There is a familiar adage in banking that says that the further a real estate decision is from the home office, the more difficult and dangerous that decision will be.
Our bankers do not know anything about lending in Atlanta or Las Vegas, so we simply don’t lend in those areas. Bankers who do lend outside their markets have paid a dear price for not understanding the community in which they are lending.
Over the past decade, many bankers forgot the basics of real estate lending. We forgot that if someone was going to invest in real estate, they need equity. The amount of equity in an investment correlates strongly with the success of that investment. Further, we forgot that bankers are lenders and not equity partners.

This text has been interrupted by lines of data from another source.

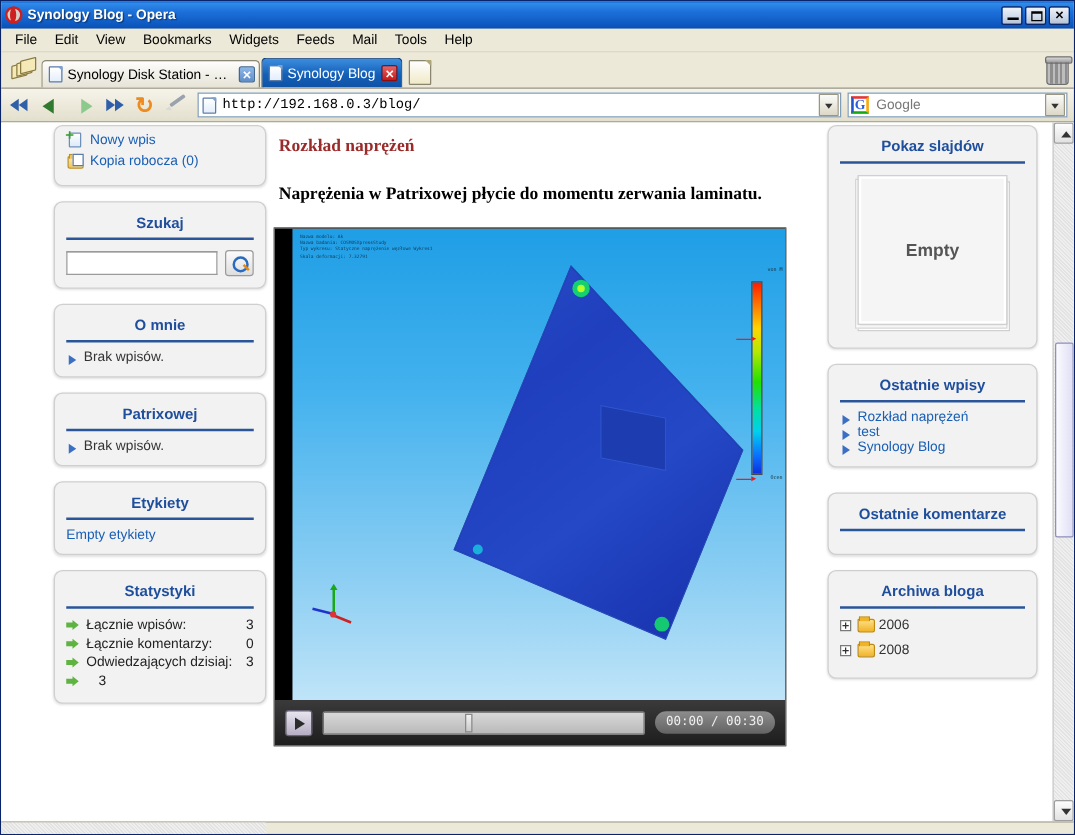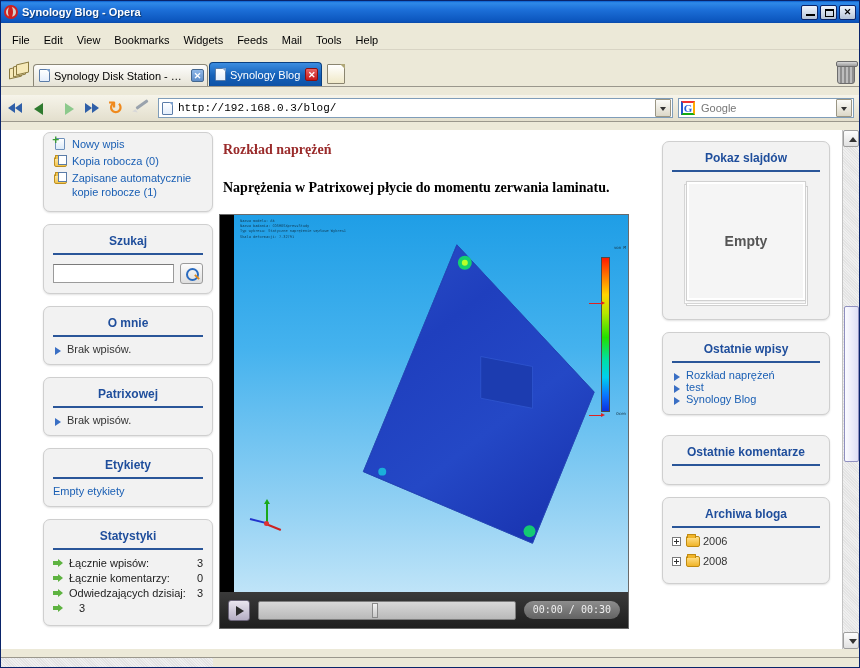"Synology Blog - Opera" #window { gap: 8px -> none }
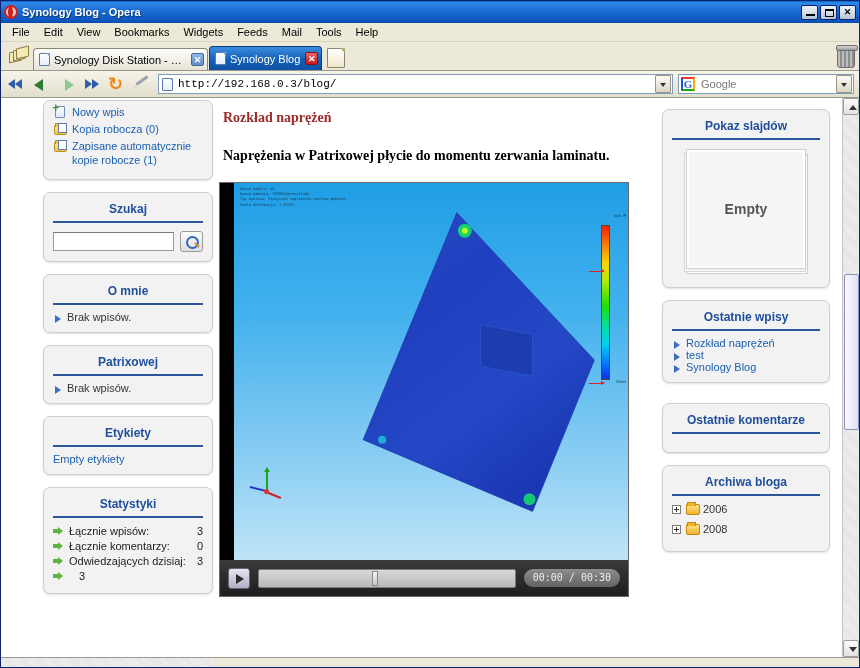"Pokaz slajdów" .col-right { padding: 11px 12px 0 10px -> 2px 12px 0 10px }
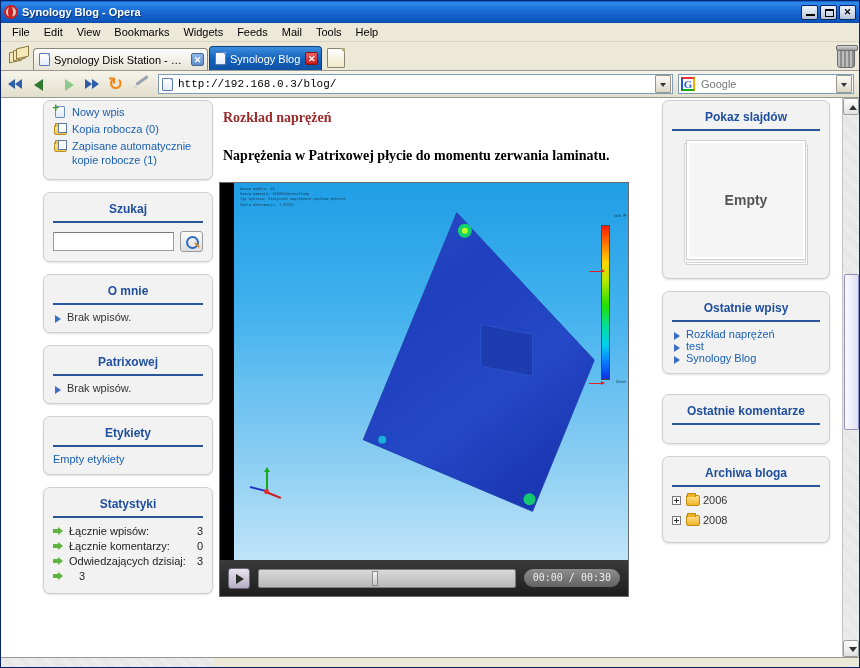"Zapisane automatycznie kopie robocze (1)" div.entry-row { html: <div> <span> <i></i> </span> <a>Zapisane automatycznie kopie robocze (1)</a> </div> -> none }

The construction industry participated in the economic disaster as well, building inventory that sales could not support. With so many bankers no longer willing to say no, many builders and developers borrowed more than they could pay back under the erroneous impression that real estate values always go up.
Timing is Everything
If we truly are in a post-recession environment, my view is that, barring a political miracle, we may be in for a long, slow recovery period. The good news is that there is no better time for real estate bankers to be in a lending mode. And while the ability of banks to lend into the recovery is hampered by the tight lending policy of banking regulators, it is not only possible to lend now, it is critical that we lend now to support the recovery.
Additional good news for borrowers comes in the form of interest rates, which remain at record lows. Good or bad, we have had a stable rate environment since December 2008. Rates will increase at some point, but it seems obvious that the Federal Reserve Bank is intent on keeping rates low as a strategy to help the national recovery.
We have lost many of the smaller builders. Those left to lead us out of the recession will be the small builders still in business, some regional builders and national builders. All builders must learn what the market demands and build accordingly. They must learn to manage their risks as they ask banks to lend to them.
The economic landscape has changed substantially. To be successful we must incorporate the changed business environment into our strategies and remake ourselves. Banks must help clients make a plan for their future; a plan that they can actually execute. We must help clients manage their balance sheet and reduce their risk.